* _EXERCISE DETAILS_
What you return must match the data below exactly, minus any pictures.
==== DATA FOR REVIEW ====
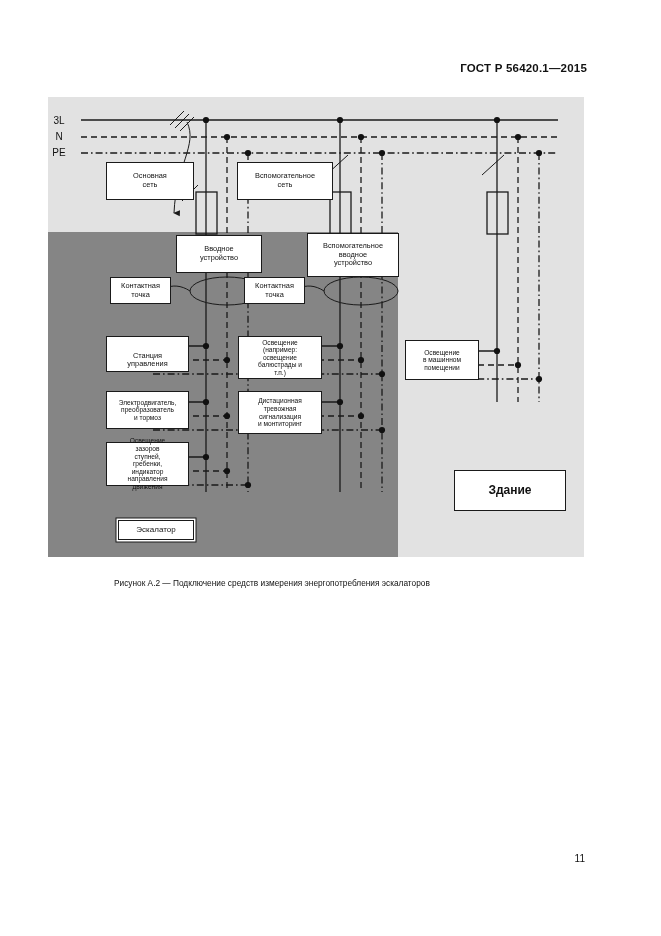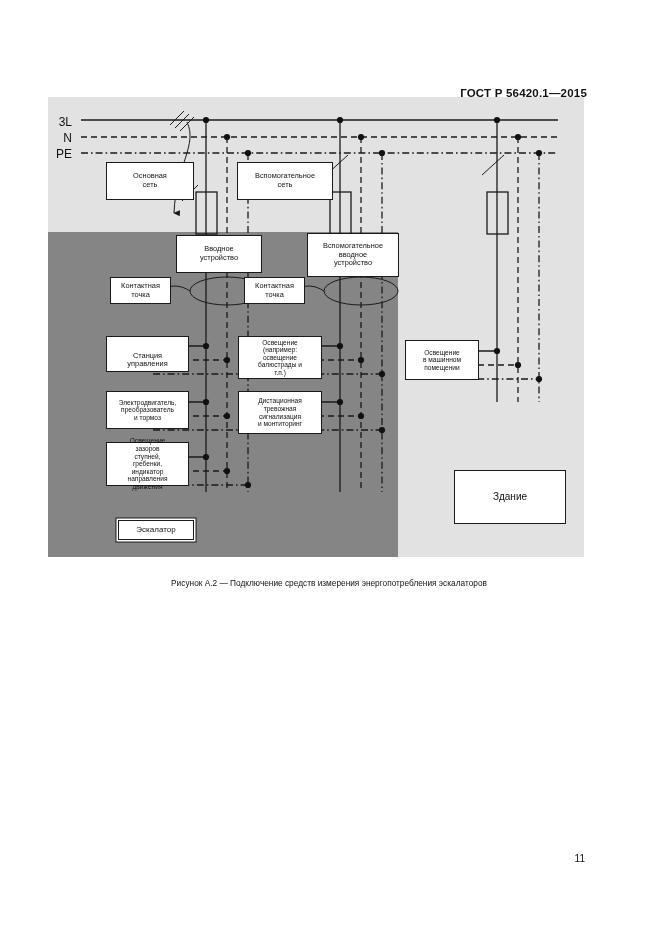--- a/index.html
+++ b/index.html
@@ -12,7 +12,7 @@
 
   .hdr{
     position:absolute;top:62px;right:74px;
-    font-size:11.5px;font-weight:bold;color:#111;letter-spacing:.2px;margin-top:25px;
+    font-size:11.5px;font-weight:bold;color:#111;letter-spacing:.2px;
   }
   .pageno{
     position:absolute;bottom:72px;right:76px;

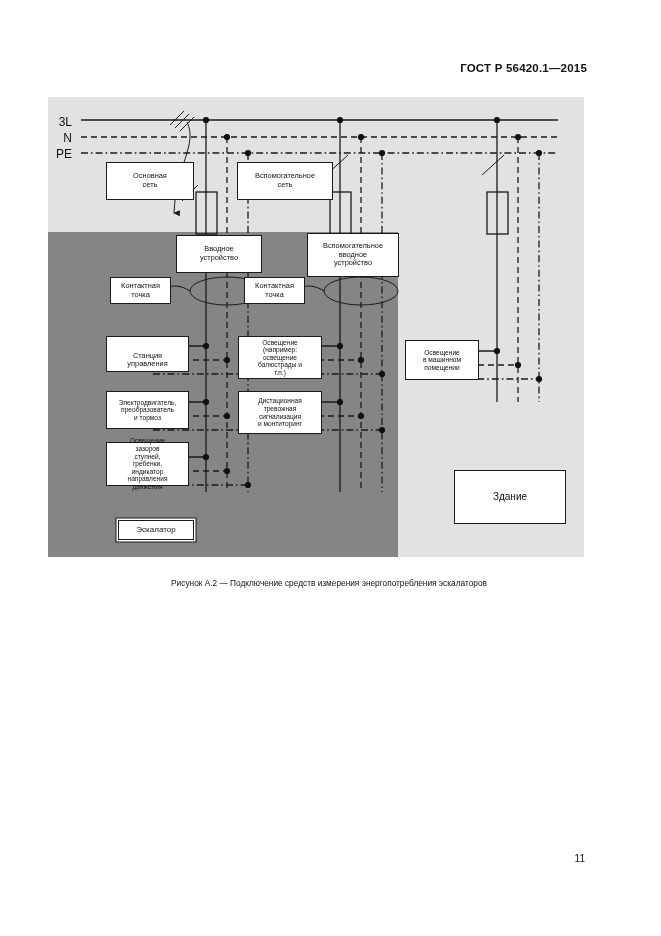--- a/index.html
+++ b/index.html
@@ -38,7 +38,7 @@
   .bx.dbl{border:1px solid #1a1a1a;box-shadow:0 0 0 1.5px #ffffff,0 0 0 2.5px #1a1a1a;}
 
   .railtxt{
-    position:absolute;font-size:12px;color:#111;text-align:right;width:26px;
+    position:absolute;font-size:10px;color:#111;text-align:center;width:26px;
   }
 
   .caption{

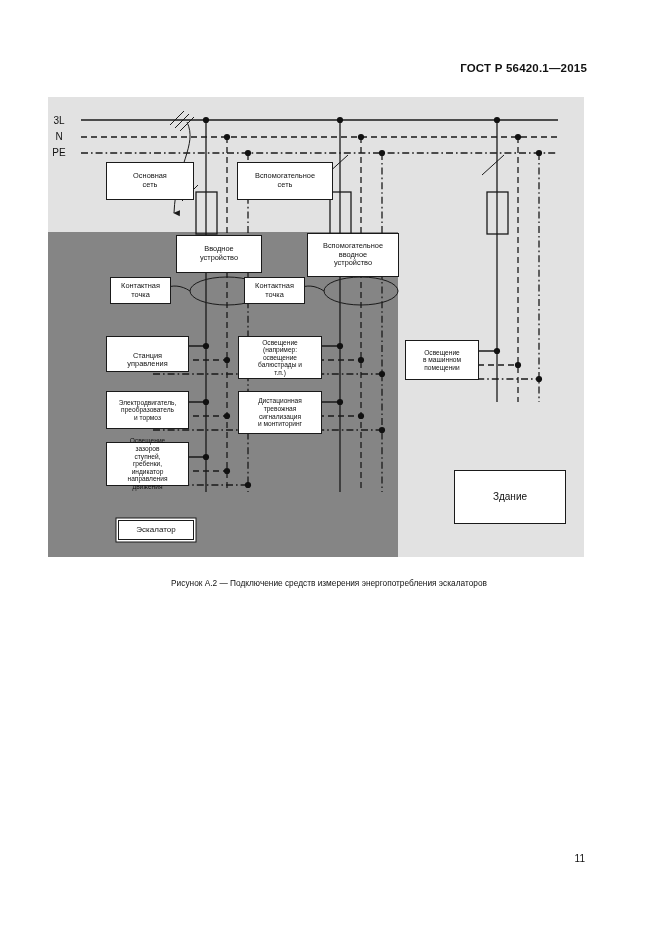--- a/index.html
+++ b/index.html
@@ -247,7 +247,7 @@
     </div>
 
     <div class="bx dbl" style="left:70px;top:423px;width:76px;height:20px;font-size:8px;">Эскалатор</div>
-    <div class="bx" style="left:406px;top:373px;width:112px;height:54px;font-size:10px;">Здание</div>
+    <div class="bx" style="left:406px;top:373px;width:112px;height:41px;font-size:12px;font-weight:bold;">Здание</div>
 
   </div>
 

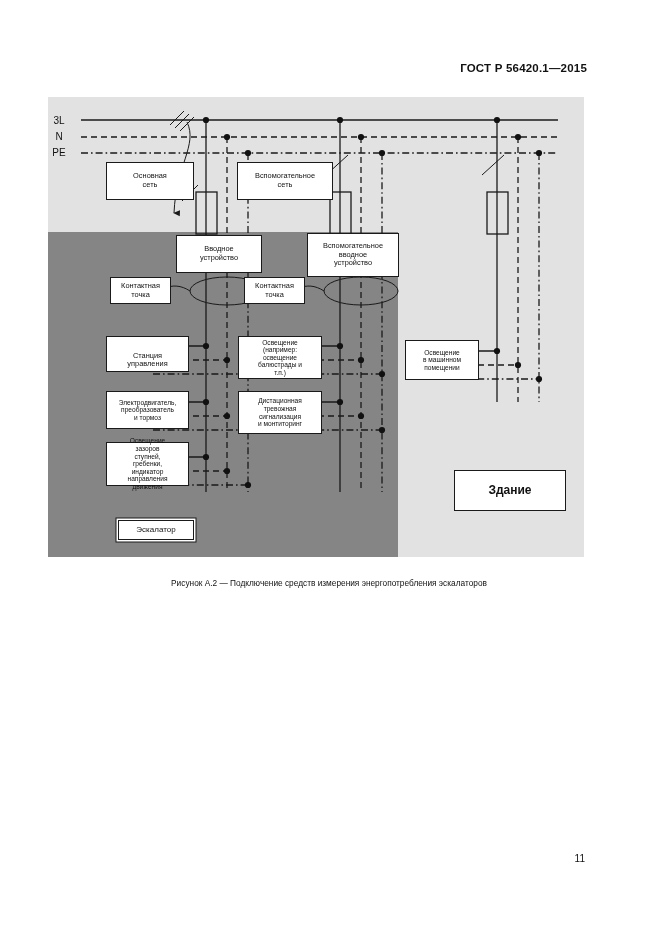--- a/index.html
+++ b/index.html
@@ -42,8 +42,8 @@
   }
 
   .caption{
-    position:absolute;left:99px;top:578px;width:460px;
-    font-size:8.3px;color:#111;text-align:center;
+    position:absolute;left:114px;top:578px;width:460px;
+    font-size:8.3px;color:#111;text-align:left;
   }
 </style>
 </head>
====
* _ANSWER TO THE PROBLEM_
--- a/index.html
+++ b/index.html
@@ -12,7 +12,7 @@
 
   .hdr{
     position:absolute;top:62px;right:74px;
-    font-size:11.5px;font-weight:bold;color:#111;letter-spacing:.2px;margin-top:25px;
+    font-size:11.5px;font-weight:bold;color:#111;letter-spacing:.2px;
   }
   .pageno{
     position:absolute;bottom:72px;right:76px;

--- a/index.html
+++ b/index.html
@@ -38,7 +38,7 @@
   .bx.dbl{border:1px solid #1a1a1a;box-shadow:0 0 0 1.5px #ffffff,0 0 0 2.5px #1a1a1a;}
 
   .railtxt{
-    position:absolute;font-size:12px;color:#111;text-align:right;width:26px;
+    position:absolute;font-size:10px;color:#111;text-align:center;width:26px;
   }
 
   .caption{

--- a/index.html
+++ b/index.html
@@ -247,7 +247,7 @@
     </div>
 
     <div class="bx dbl" style="left:70px;top:423px;width:76px;height:20px;font-size:8px;">Эскалатор</div>
-    <div class="bx" style="left:406px;top:373px;width:112px;height:54px;font-size:10px;">Здание</div>
+    <div class="bx" style="left:406px;top:373px;width:112px;height:41px;font-size:12px;font-weight:bold;">Здание</div>
 
   </div>
 

--- a/index.html
+++ b/index.html
@@ -42,8 +42,8 @@
   }
 
   .caption{
-    position:absolute;left:99px;top:578px;width:460px;
-    font-size:8.3px;color:#111;text-align:center;
+    position:absolute;left:114px;top:578px;width:460px;
+    font-size:8.3px;color:#111;text-align:left;
   }
 </style>
 </head>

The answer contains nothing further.